#### About this exercise:
Pull each line holding "block" out of the entries below.

#### Stored data:

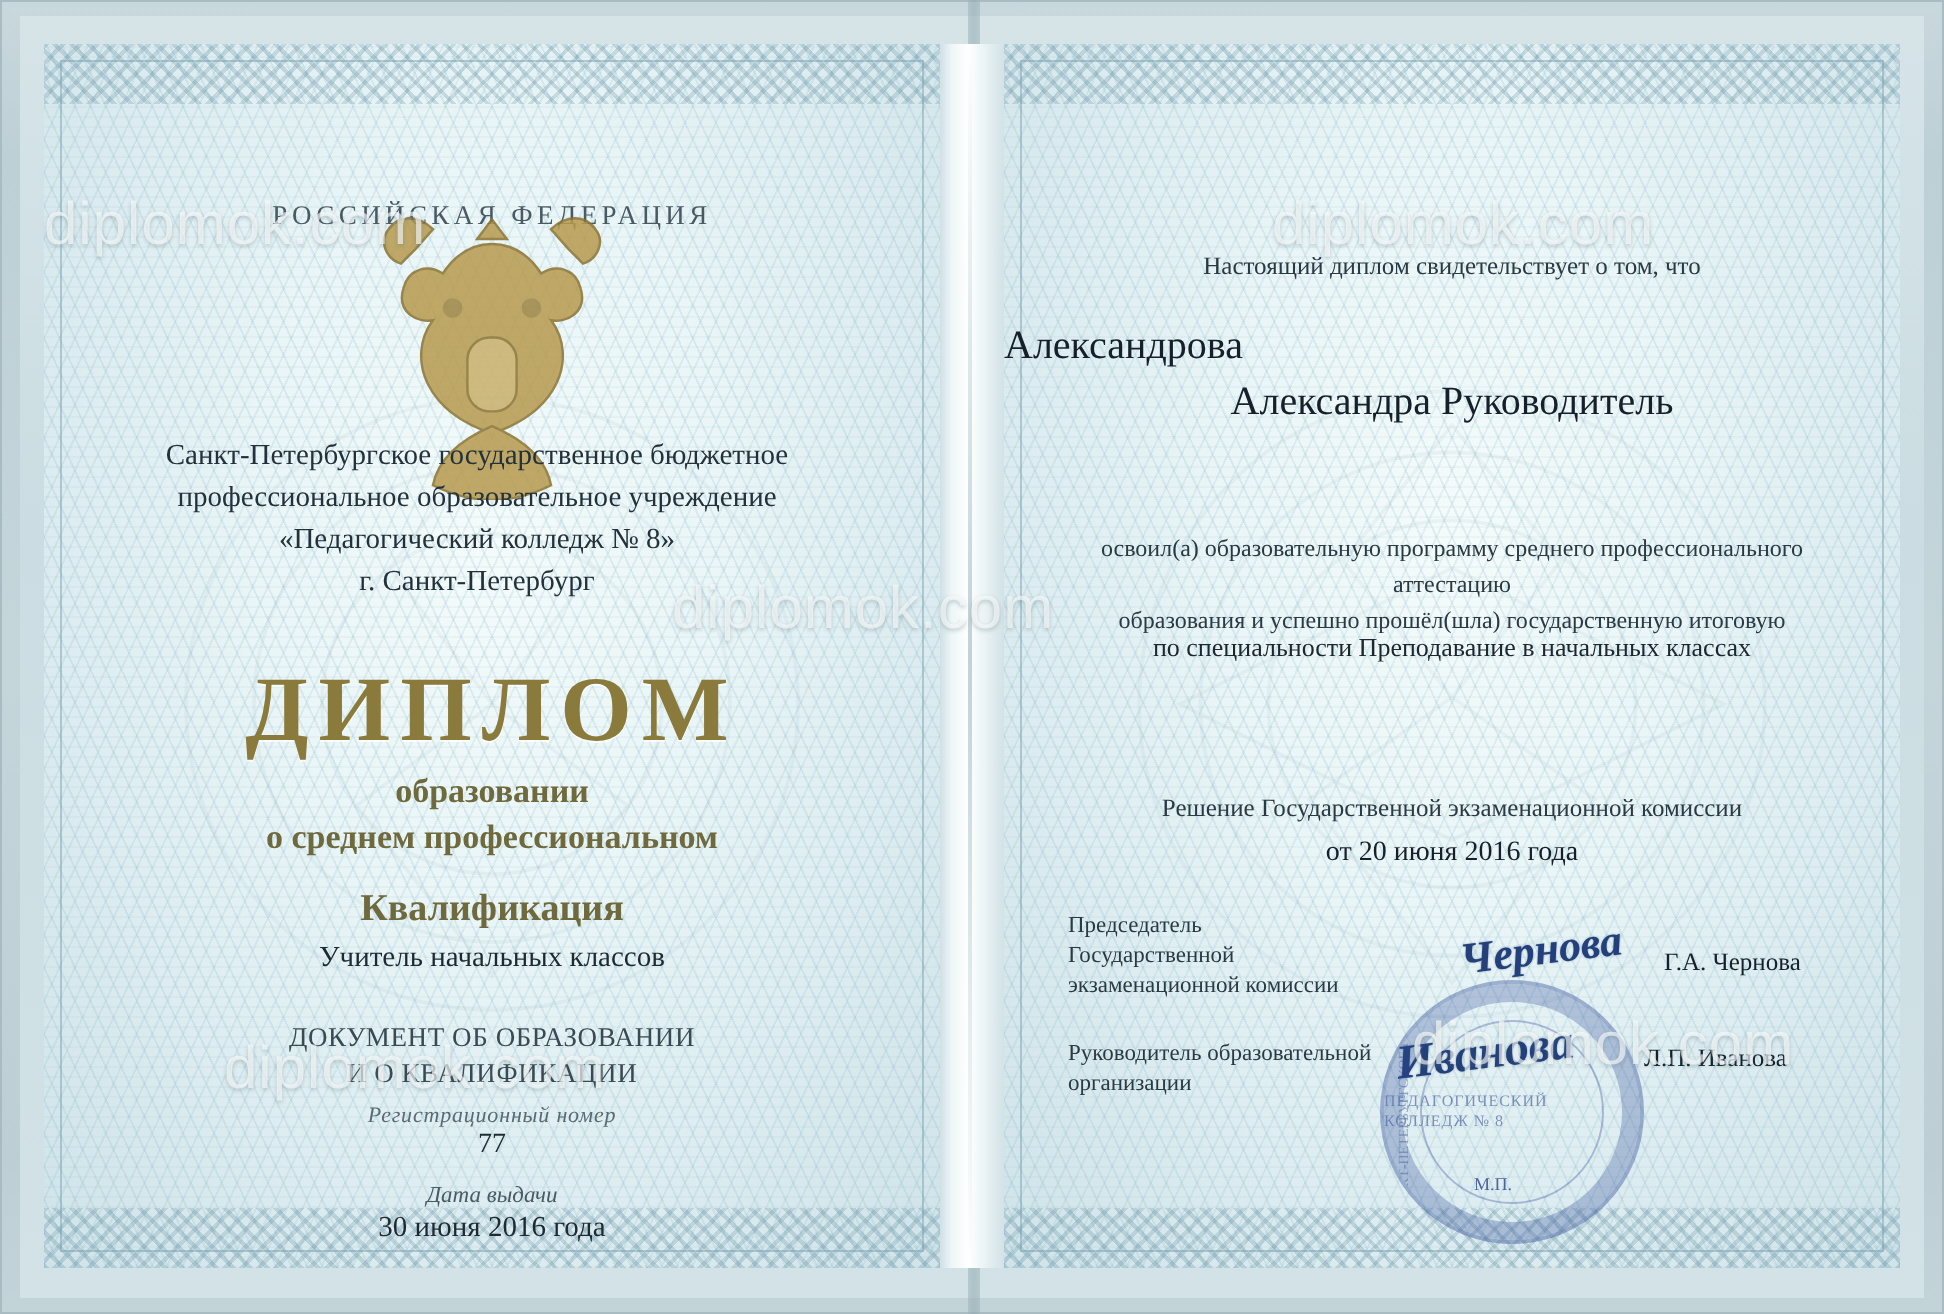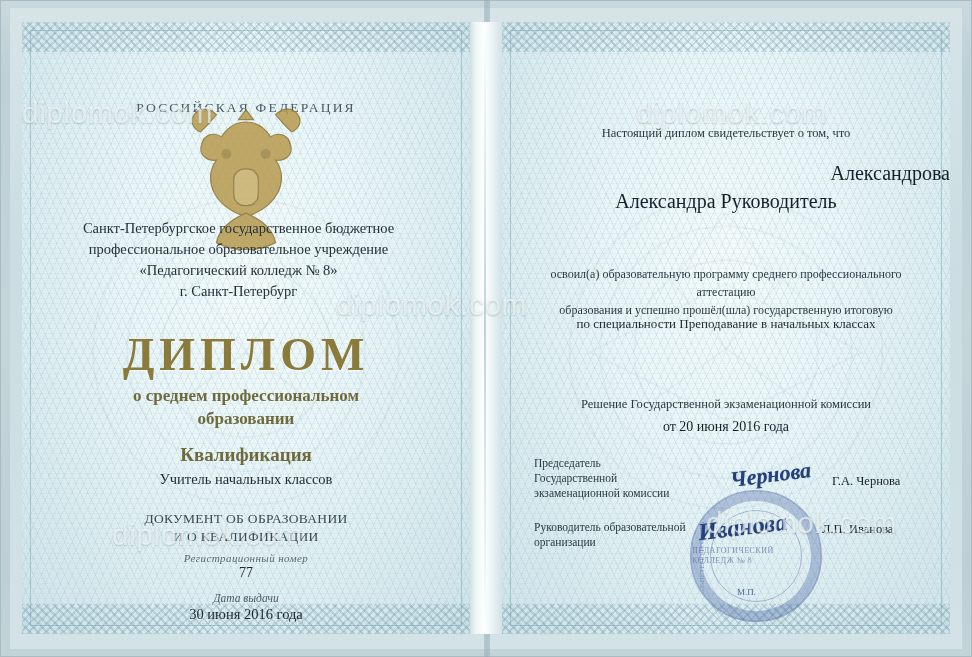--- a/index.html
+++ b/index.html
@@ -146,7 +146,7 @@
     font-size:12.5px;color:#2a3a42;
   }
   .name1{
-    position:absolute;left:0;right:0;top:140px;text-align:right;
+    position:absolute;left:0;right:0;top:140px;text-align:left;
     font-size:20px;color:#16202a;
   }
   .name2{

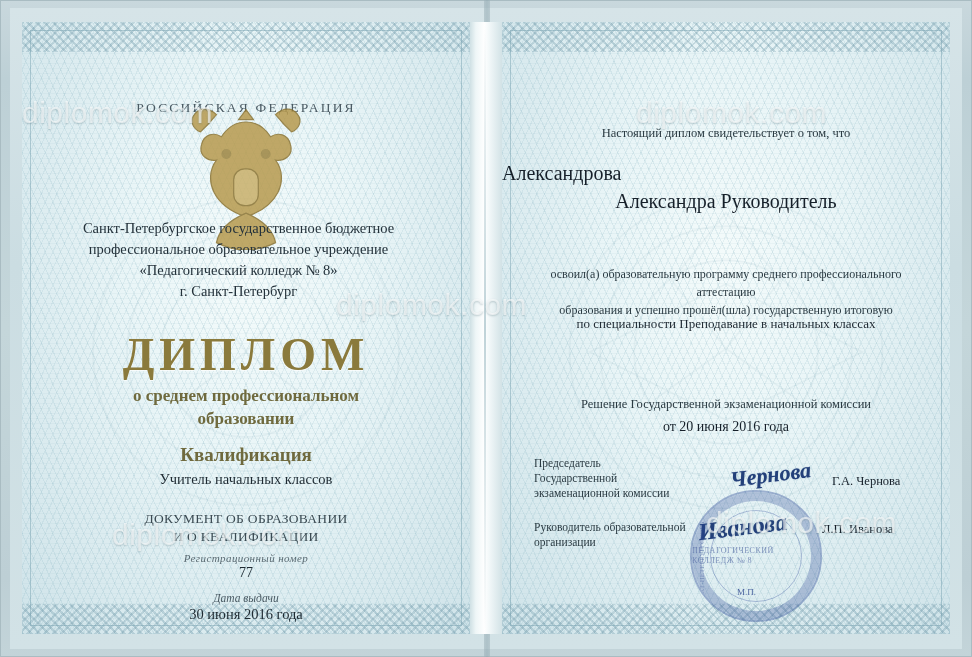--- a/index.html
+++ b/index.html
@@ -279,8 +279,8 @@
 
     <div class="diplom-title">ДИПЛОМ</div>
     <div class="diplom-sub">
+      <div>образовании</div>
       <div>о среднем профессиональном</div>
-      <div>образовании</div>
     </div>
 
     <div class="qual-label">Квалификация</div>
==
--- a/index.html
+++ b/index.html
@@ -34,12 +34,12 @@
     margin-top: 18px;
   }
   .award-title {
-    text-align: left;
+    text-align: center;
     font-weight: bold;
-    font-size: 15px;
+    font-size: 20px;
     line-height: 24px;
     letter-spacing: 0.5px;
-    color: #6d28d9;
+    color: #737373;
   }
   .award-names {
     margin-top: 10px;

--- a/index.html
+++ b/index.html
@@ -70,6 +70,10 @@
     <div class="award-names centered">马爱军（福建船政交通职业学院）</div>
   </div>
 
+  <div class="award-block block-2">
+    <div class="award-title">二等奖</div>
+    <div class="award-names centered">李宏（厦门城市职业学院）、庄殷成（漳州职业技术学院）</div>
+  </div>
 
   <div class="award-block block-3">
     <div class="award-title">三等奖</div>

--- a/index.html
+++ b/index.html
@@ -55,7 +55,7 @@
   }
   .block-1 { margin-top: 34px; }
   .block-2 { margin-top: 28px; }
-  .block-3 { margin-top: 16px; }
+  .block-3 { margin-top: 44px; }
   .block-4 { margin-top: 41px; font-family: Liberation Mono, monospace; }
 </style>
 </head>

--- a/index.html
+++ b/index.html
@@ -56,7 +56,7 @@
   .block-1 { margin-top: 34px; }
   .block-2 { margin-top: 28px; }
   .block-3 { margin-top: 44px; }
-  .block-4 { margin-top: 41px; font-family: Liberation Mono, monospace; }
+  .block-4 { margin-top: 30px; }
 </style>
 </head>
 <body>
--
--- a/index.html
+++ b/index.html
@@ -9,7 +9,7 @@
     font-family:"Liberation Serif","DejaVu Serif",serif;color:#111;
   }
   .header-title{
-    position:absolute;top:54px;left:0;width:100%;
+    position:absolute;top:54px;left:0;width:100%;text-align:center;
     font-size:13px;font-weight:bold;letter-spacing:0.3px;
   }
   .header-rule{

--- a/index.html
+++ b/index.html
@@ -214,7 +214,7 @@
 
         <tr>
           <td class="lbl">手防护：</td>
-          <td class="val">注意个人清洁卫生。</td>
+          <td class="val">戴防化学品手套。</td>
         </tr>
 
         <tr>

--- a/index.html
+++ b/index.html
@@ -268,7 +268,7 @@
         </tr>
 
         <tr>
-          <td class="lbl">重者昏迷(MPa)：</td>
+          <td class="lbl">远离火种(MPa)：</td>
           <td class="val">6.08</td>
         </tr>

#### Response:
+  <div class="award-block block-2">
   <div class="award-block block-3">
   .block-1 { margin-top: 34px; }
   .block-2 { margin-top: 28px; }
-  .block-3 { margin-top: 16px; }
+  .block-3 { margin-top: 44px; }
   .block-4 { margin-top: 41px; font-family: Liberation Mono, monospace; }
   .block-1 { margin-top: 34px; }
   .block-2 { margin-top: 28px; }
   .block-3 { margin-top: 44px; }
-  .block-4 { margin-top: 41px; font-family: Liberation Mono, monospace; }
+  .block-4 { margin-top: 30px; }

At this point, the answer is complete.